Brown alga chromane meroditerpenoid structural elucidation anti-neuroinflammatory activity

Introduction

Chromane-type meroterpenoids are a group of natural products consisting of a polyprenyl chain attached to a hydroquinone ring. These metabolites are widely distributed in marine brown algae¹ and particularly abundant in the genus Sargassum (family Sargassaceae).^2–7 Up to now, dozens of chromane meroterpenoids have been obtained from the Sargassum algae, some of these chromanes showed a variety of pharmaceutical functions, such as alleviation of inflammatory response, scavenging of free radicals, and inhibition of Na⁺/K⁺ ATPase and acetylcholinesterase (AChE).^4,8–17 The species S. siliquastrum is frequently encountered in the South-East Asia coastal waters. Previously, antioxidant sargachromanols and analogues have been reported from this species collected in Korea.^4–7 In addition, anti-neuroinflammatory meroditerpenoids named sargasilols A–N have been identified by our group from this species of China Sea.^18,19 Our continuing interest on the chemical diversity of this specimen led to the isolation of another two previously undescribed chromane-type meroditerpenoids, 9′-deoxysargachromanol E (1) and 3′,4′-dihydro-4′-hydroxysargachromanol I (2), along with three known analogues (3–5) (Figure 1). These chromane meroditerpenoids were evaluated for their inhibition against lipopolysaccharide (LPS)-induced inflammatory response in murine BV-2 microglial cells. Herein, we report the isolation, structural elucidation, and biological evaluation of these meroterpenoids.

Figure 1.

Chemical structures of compounds 1–5.

Materials and Methods

General

IR spectra were recorded on an FTIR-850 spectrometer. UV spectra were recorded on a TU 1901 spectrometer. Optical rotations were determined on a PoLAAR 3005 digital polarimeter. NMR spectra (500 or 600 MHz for ¹H and 125 or 150 MHz for ¹³C) were acquired on Bruker Avance Ⅲ NMR spectrometers using tetramethylsilane as an internal standard. (+)-HRESIMS spectra were measured with a Thermo Scientific Q Exactive hybrid quadrupole-Orbitrap mass spectrometer.
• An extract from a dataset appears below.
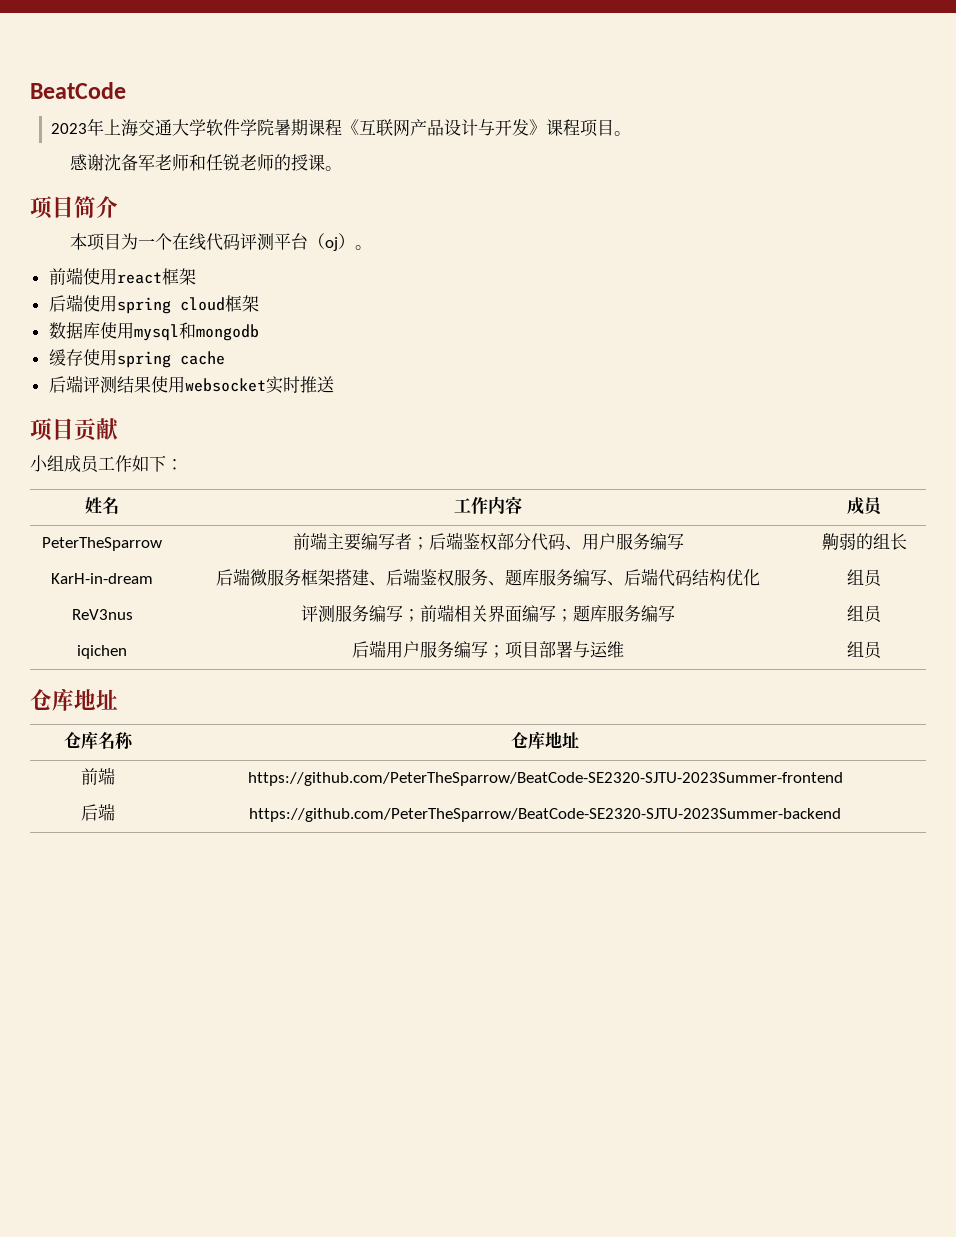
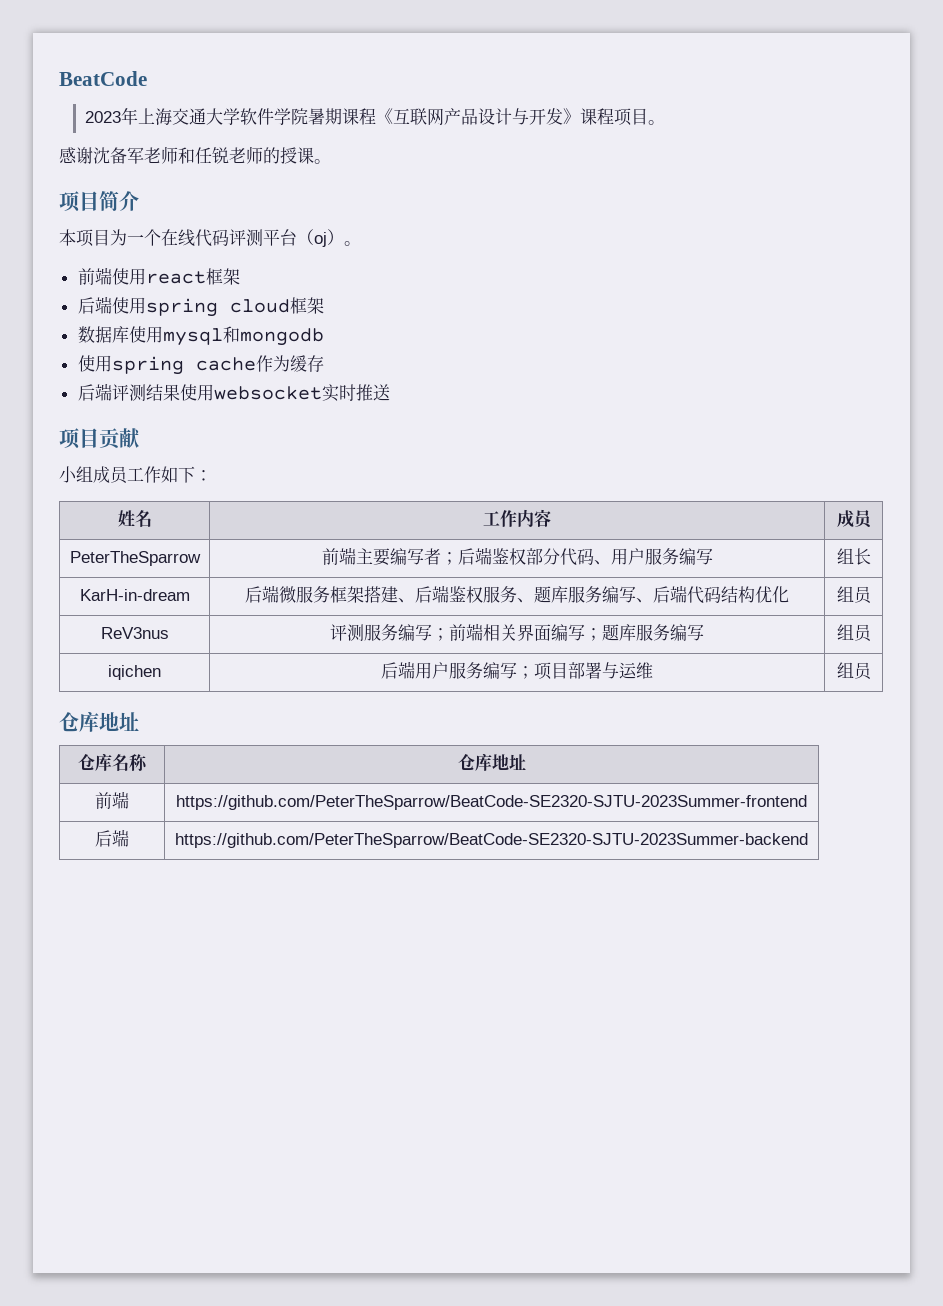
- 缓存使用spring cache
+ 使用spring cache作为缓存
- PeterTheSparrow | 前端主要编写者；后端鉴权部分代码、用户服务编写 | 齁弱的组长
+ PeterTheSparrow | 前端主要编写者；后端鉴权部分代码、用户服务编写 | 组长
Column chromatography was performed with Silica gel (200–300 mesh, Qingdao Marine Chemistry Co. Ltd), Sephadex LH-20 (GE Healthcare Biosciences AB), and ODS (50 μm, YMC). Reversed-phase high-performance liquid chromatography (HPLC) was performed using an Agilent 1100 series instrument equipped with a YMC-Pack C₁₈ (10 μm, 250 × 10 mm) column.

Plant Material

The brown alga Sargassum siliquastrum were collected off the coast of Changdao Island, Yantai, China, in August 2019. The species identification was carried out by one of the authors (Zhongmin Sun). A voucher specimen (SY201901) is deposited at the Laboratory of Marine Natural Products Chemistry, Wenzhou Medical University, China.

Extraction and Isolation

The protocols for the extraction and prefractionation were described in the previous work.¹⁸ The air-dried algal material (540 g) was extracted with 95% EtOH at room temperature. The concentrated extract was partitioned between H₂O and EtOAc. Evaporation of EtOAc in vacuo yielded a dark residue of 12.3 g. The EtOAc fraction (12.0 g) was subjected to silica gel vacuum column chromatography, eluted with a stepwise gradient of EtOAc/petroleum ether (PE) (1:15, 1:10, 1:5, 1:3, 1:2, and 1:1), to afford seven fractions (A–G). Fraction C (1.0 g) was separated on a Sephadex LH-20 column, eluting with CH₂Cl₂/MeOH (1:1), to obtain four fractions (C1–C4). Fraction C3 (670.0 mg) was further separated on a silica gel column, eluting with a stepwise gradient of EtOAc/PE (1:15, 1:10, and 1:5), to afford four fractions (C3a–C3d). Fraction C3c (18.6 mg) was purified by semipreparative HPLC, using MeOH/H₂O (75:25) as eluent, to obtain 5 (4.8 mg). Fraction D (2.6 g) was subjected to a Sephadex LH-20 column, eluting with CH₂Cl₂/MeOH (1:1), to afford three fractions (D1–C3). Fraction D2 (612.2 mg) was further separated on an ODS column, eluting with MeOH/H₂O (75:25, 80:20, 85:15, and 90:10), to obtain six fractions (D2a–D2f). Fraction D2d (78.2 mg) was purified by HPLC (MeOH/H₂O, 76:24) to yield 4 (14.2 mg). Fraction D2e (54.7 mg) was purified by HPLC (MeOH/H₂O, 85:15) to afford 1 (5.2 mg). Fraction F (1.2 g) was separated on a Sephadex LH-20 column, eluting with CH₂Cl₂/MeOH (1:1), to afford three fractions (F1–F3). Fraction F2 (450.0 mg) was separated on an ODS column, eluting with MeOH/H₂O (70:30, 75:25, and 80:20), to obtain seven fractions (F2a–F2g). Fraction F2c (23.1 mg) was purified by HPLC (MeOH/H₂O, 73:27) to yield 2 (2.3 mg). Fraction F2e (34.0 mg) was purified by HPLC (MeOH/H₂O, 77:23) to obtain 3 (1.8 mg).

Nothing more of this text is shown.